- **SUPPLIED DATA**
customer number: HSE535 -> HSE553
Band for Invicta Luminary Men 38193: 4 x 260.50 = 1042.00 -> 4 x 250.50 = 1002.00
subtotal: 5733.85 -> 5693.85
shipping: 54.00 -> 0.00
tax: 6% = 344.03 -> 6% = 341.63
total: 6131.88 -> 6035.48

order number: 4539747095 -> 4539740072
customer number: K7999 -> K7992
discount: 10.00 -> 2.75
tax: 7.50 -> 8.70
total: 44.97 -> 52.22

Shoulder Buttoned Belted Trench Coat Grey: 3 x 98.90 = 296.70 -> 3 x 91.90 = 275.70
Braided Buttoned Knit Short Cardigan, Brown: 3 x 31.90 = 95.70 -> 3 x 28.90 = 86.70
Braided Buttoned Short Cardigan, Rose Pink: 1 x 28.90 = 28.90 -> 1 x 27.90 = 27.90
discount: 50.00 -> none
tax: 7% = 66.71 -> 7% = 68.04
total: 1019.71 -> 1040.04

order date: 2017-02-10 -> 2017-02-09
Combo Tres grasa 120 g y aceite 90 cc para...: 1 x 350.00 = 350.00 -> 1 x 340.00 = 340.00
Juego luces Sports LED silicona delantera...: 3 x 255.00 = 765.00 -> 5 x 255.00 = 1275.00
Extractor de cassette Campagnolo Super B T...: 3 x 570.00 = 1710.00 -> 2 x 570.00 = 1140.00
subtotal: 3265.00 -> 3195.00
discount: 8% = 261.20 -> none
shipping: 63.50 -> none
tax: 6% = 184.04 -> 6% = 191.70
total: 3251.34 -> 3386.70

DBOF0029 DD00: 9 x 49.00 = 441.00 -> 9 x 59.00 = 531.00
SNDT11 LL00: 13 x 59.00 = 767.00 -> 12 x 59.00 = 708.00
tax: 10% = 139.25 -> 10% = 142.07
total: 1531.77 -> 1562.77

- **ABOUT THIS TASK**
Give the records back in full, word for word.

- **ANSWER**
customer number: HSE535 -> HSE553
Band for Invicta Luminary Men 38193: 4 x 260.50 = 1042.00 -> 4 x 250.50 = 1002.00
subtotal: 5733.85 -> 5693.85
shipping: 54.00 -> 0.00
tax: 6% = 344.03 -> 6% = 341.63
total: 6131.88 -> 6035.48

order number: 4539747095 -> 4539740072
customer number: K7999 -> K7992
discount: 10.00 -> 2.75
tax: 7.50 -> 8.70
total: 44.97 -> 52.22

Shoulder Buttoned Belted Trench Coat Grey: 3 x 98.90 = 296.70 -> 3 x 91.90 = 275.70
Braided Buttoned Knit Short Cardigan, Brown: 3 x 31.90 = 95.70 -> 3 x 28.90 = 86.70
Braided Buttoned Short Cardigan, Rose Pink: 1 x 28.90 = 28.90 -> 1 x 27.90 = 27.90
discount: 50.00 -> none
tax: 7% = 66.71 -> 7% = 68.04
total: 1019.71 -> 1040.04

order date: 2017-02-10 -> 2017-02-09
Combo Tres grasa 120 g y aceite 90 cc para...: 1 x 350.00 = 350.00 -> 1 x 340.00 = 340.00
Juego luces Sports LED silicona delantera...: 3 x 255.00 = 765.00 -> 5 x 255.00 = 1275.00
Extractor de cassette Campagnolo Super B T...: 3 x 570.00 = 1710.00 -> 2 x 570.00 = 1140.00
subtotal: 3265.00 -> 3195.00
discount: 8% = 261.20 -> none
shipping: 63.50 -> none
tax: 6% = 184.04 -> 6% = 191.70
total: 3251.34 -> 3386.70

DBOF0029 DD00: 9 x 49.00 = 441.00 -> 9 x 59.00 = 531.00
SNDT11 LL00: 13 x 59.00 = 767.00 -> 12 x 59.00 = 708.00
tax: 10% = 139.25 -> 10% = 142.07
total: 1531.77 -> 1562.77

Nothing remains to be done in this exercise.